DESCRIPTION OF THE TASK
All that should be output is the block of lines below from the line with "payment terms: on receipt -> 30 days" to the line with "Yoga Healing Golden", both included, exactly as written.

RECORDS FOR THIS EXERCISE
+++++
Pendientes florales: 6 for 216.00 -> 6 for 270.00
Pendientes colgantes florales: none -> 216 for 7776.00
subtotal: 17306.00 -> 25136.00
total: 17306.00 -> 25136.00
+++++
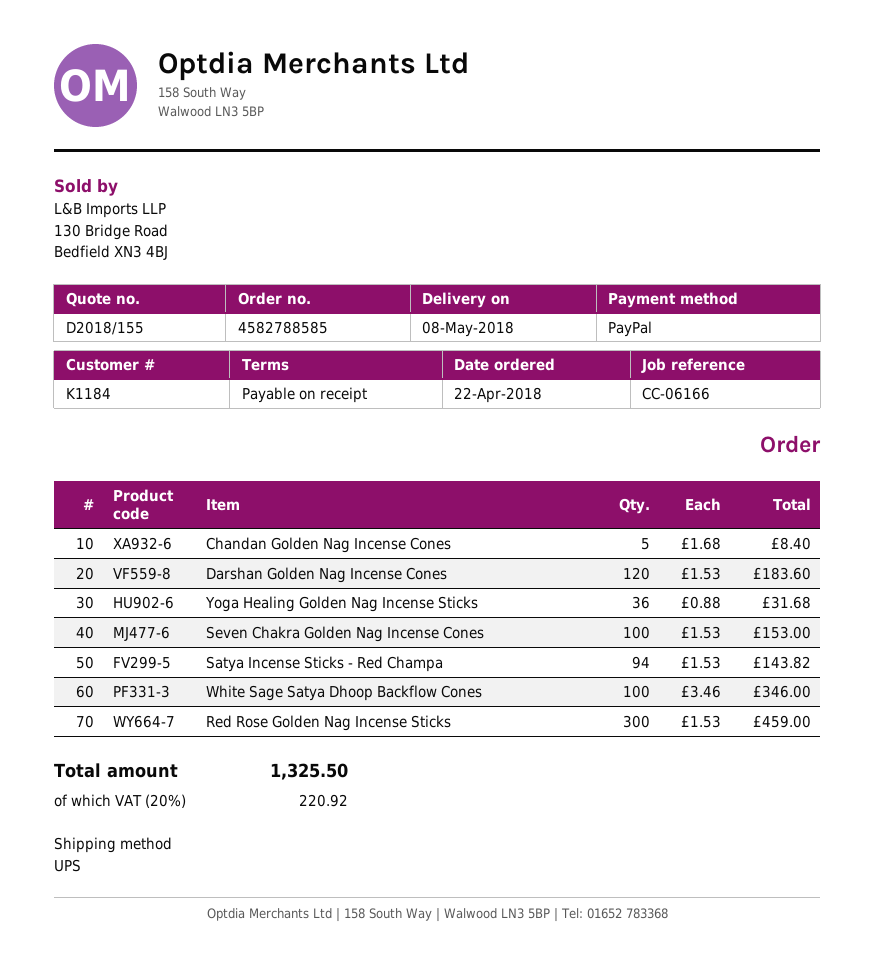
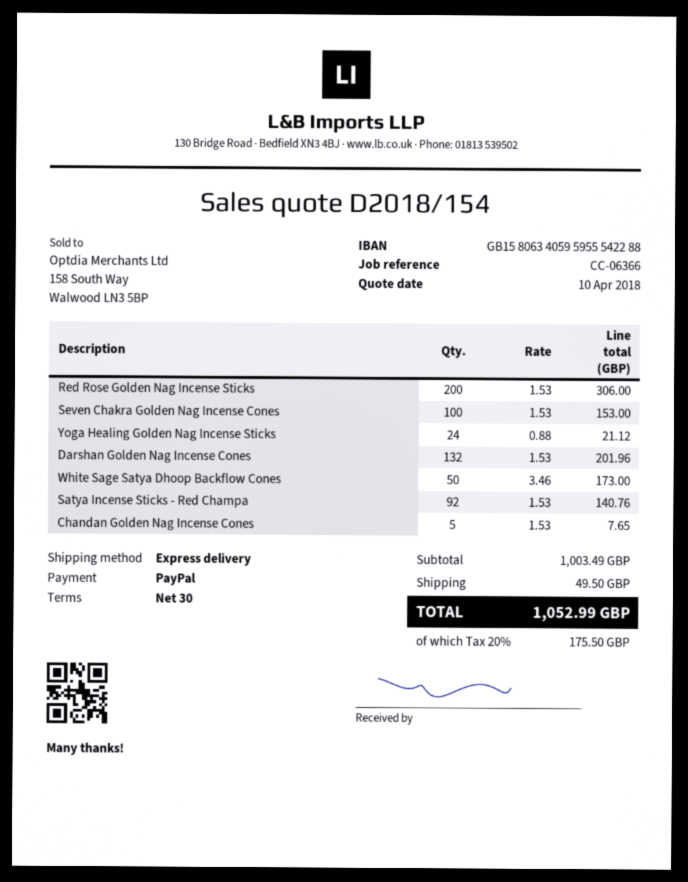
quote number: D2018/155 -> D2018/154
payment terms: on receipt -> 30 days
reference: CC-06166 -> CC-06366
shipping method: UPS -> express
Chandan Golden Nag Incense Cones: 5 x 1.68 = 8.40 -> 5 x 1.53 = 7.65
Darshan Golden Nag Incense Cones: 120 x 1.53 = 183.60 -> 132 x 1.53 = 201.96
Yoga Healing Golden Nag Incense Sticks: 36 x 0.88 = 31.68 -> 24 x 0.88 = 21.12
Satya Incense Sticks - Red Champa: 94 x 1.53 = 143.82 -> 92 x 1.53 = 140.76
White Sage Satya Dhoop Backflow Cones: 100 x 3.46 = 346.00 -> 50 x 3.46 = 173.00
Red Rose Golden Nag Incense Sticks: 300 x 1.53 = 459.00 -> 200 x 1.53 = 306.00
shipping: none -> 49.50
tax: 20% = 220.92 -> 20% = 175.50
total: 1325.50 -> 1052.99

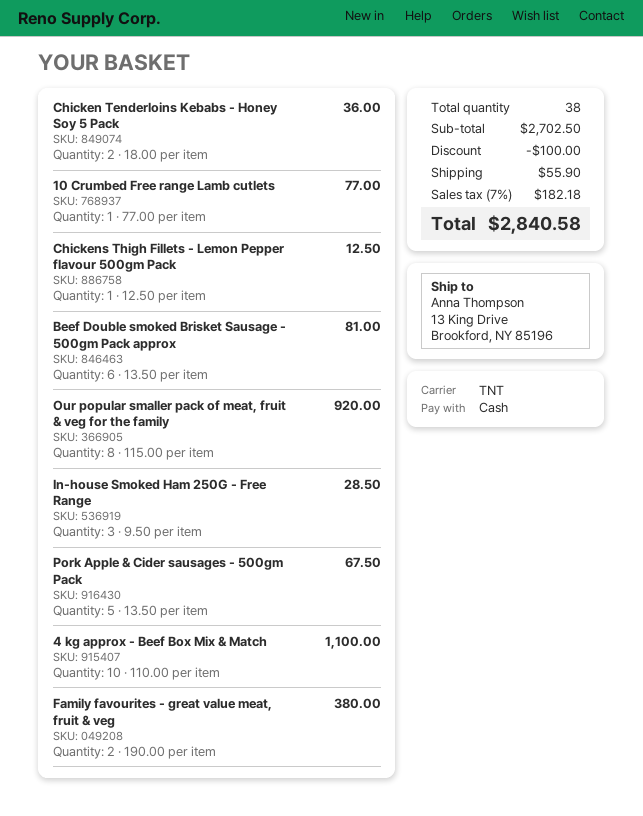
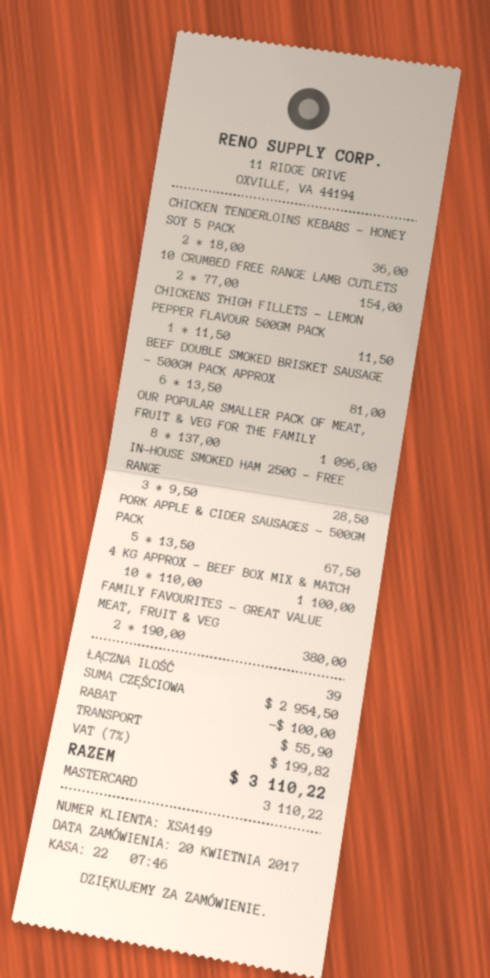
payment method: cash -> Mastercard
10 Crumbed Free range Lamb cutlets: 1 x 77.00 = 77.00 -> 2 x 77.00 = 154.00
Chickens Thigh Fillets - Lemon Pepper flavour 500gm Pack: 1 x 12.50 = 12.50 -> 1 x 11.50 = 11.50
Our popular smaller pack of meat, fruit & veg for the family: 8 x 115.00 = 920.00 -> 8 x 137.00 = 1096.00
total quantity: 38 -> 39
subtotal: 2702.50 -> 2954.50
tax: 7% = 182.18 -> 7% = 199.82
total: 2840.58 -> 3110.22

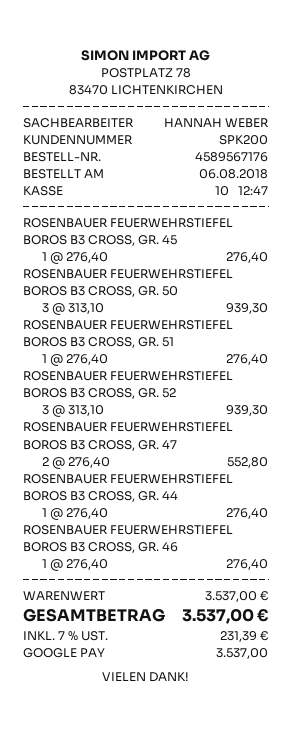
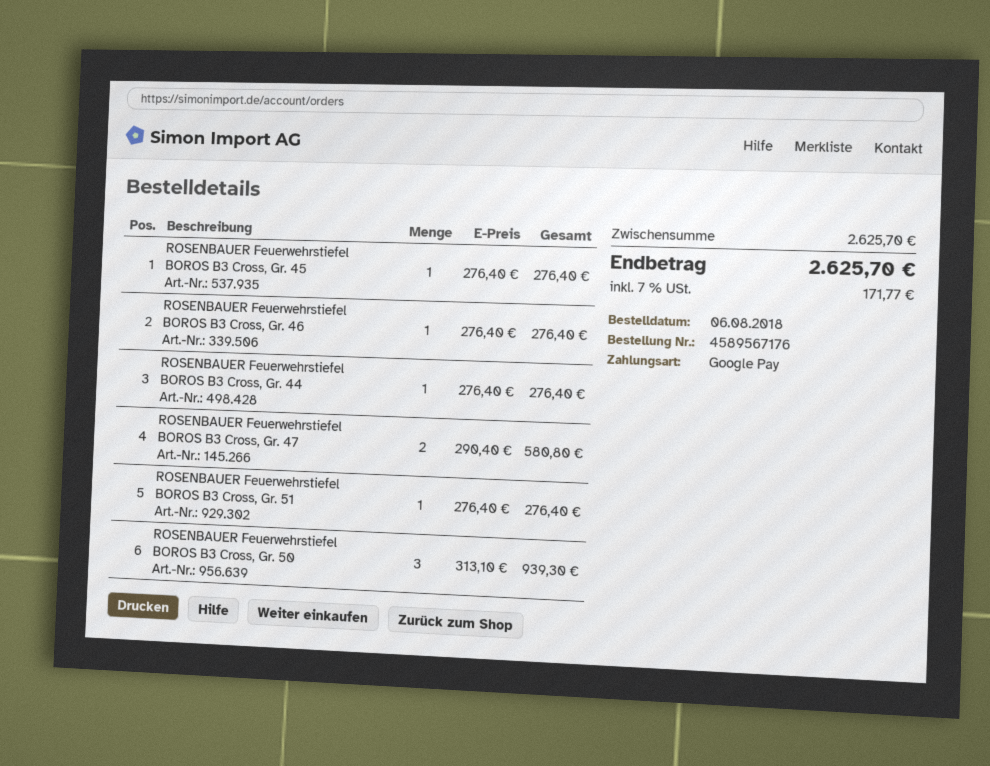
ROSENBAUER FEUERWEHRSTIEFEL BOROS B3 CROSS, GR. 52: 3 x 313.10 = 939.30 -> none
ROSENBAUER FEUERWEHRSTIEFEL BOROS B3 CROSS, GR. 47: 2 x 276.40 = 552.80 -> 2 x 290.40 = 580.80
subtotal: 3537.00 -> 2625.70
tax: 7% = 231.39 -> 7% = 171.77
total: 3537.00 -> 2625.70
+++++
OUTPUT FOR THIS TASK
payment terms: on receipt -> 30 days
reference: CC-06166 -> CC-06366
shipping method: UPS -> express
Chandan Golden Nag Incense Cones: 5 x 1.68 = 8.40 -> 5 x 1.53 = 7.65
Darshan Golden Nag Incense Cones: 120 x 1.53 = 183.60 -> 132 x 1.53 = 201.96
Yoga Healing Golden Nag Incense Sticks: 36 x 0.88 = 31.68 -> 24 x 0.88 = 21.12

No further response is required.